BEGIN Data shown
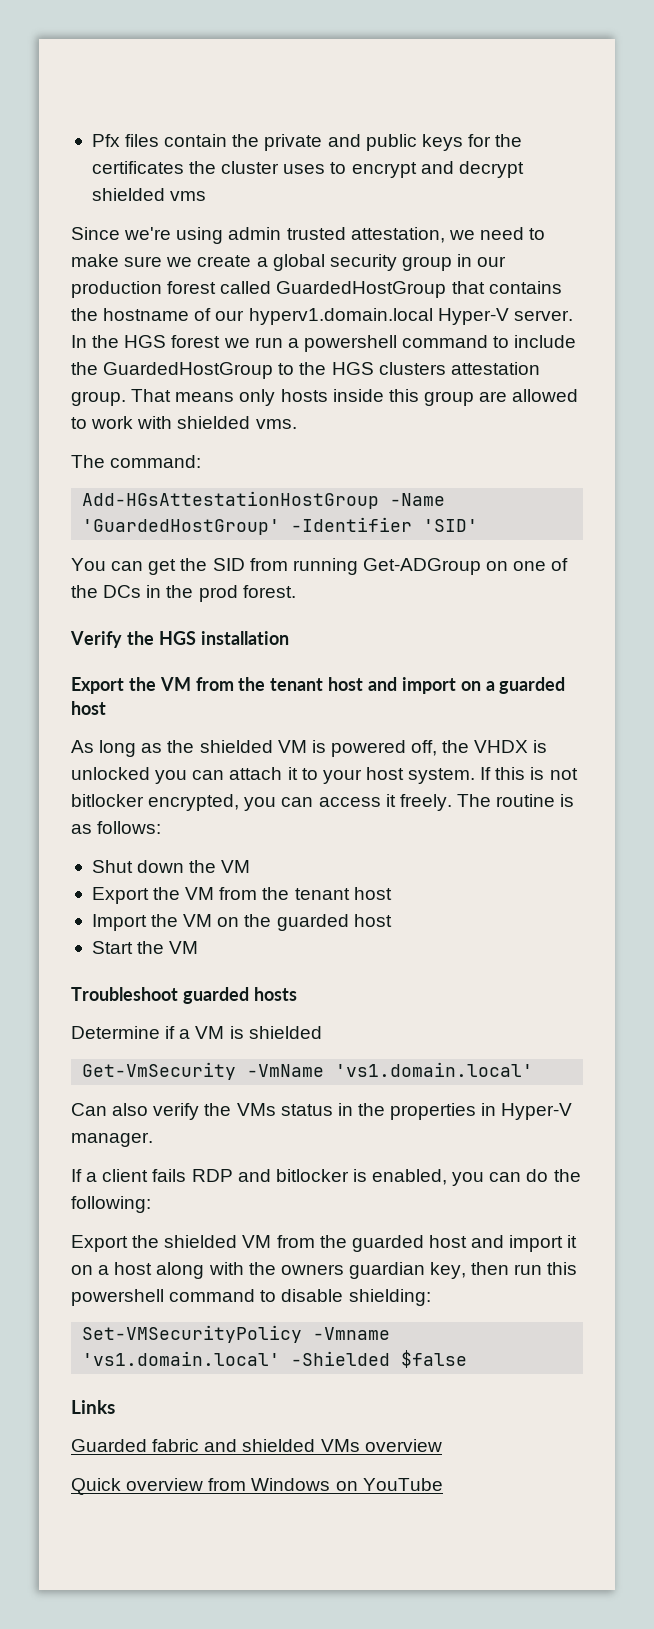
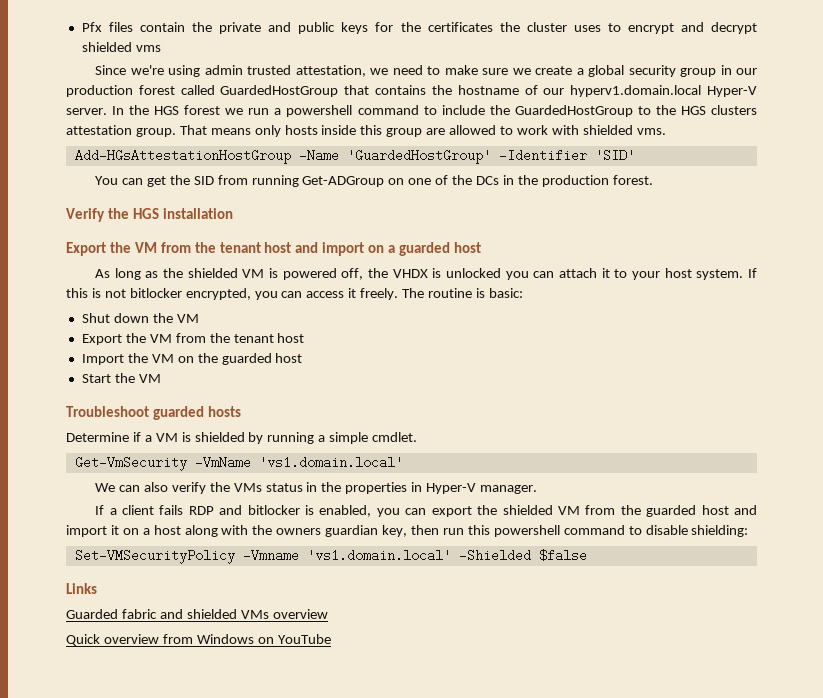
[71,455,202,468] // The command: -> (666, 131) none
[198,585,238,602] prod -> [541,175,609,187] production
[71,821,162,834] as follows: -> [488,288,523,298] basic:
(322, 1032) none -> [248,432,418,444] by running a simple cmdlet.
[71,1103,107,1116] Can -> [95,483,140,492] We can
[526,1169,581,1182] [71,1196,151,1213] [71,1235,128,1252] do the following: // Export -> [431,506,472,517] export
END Data shown
What the exercise asks> Retype the lines from the one containing "[71,1103,107,1116] Can ->" to the last line above. Change nothing and include no others.

Solution to this exercise>
[71,1103,107,1116] Can -> [95,483,140,492] We can
[526,1169,581,1182] [71,1196,151,1213] [71,1235,128,1252] do the following: // Export -> [431,506,472,517] export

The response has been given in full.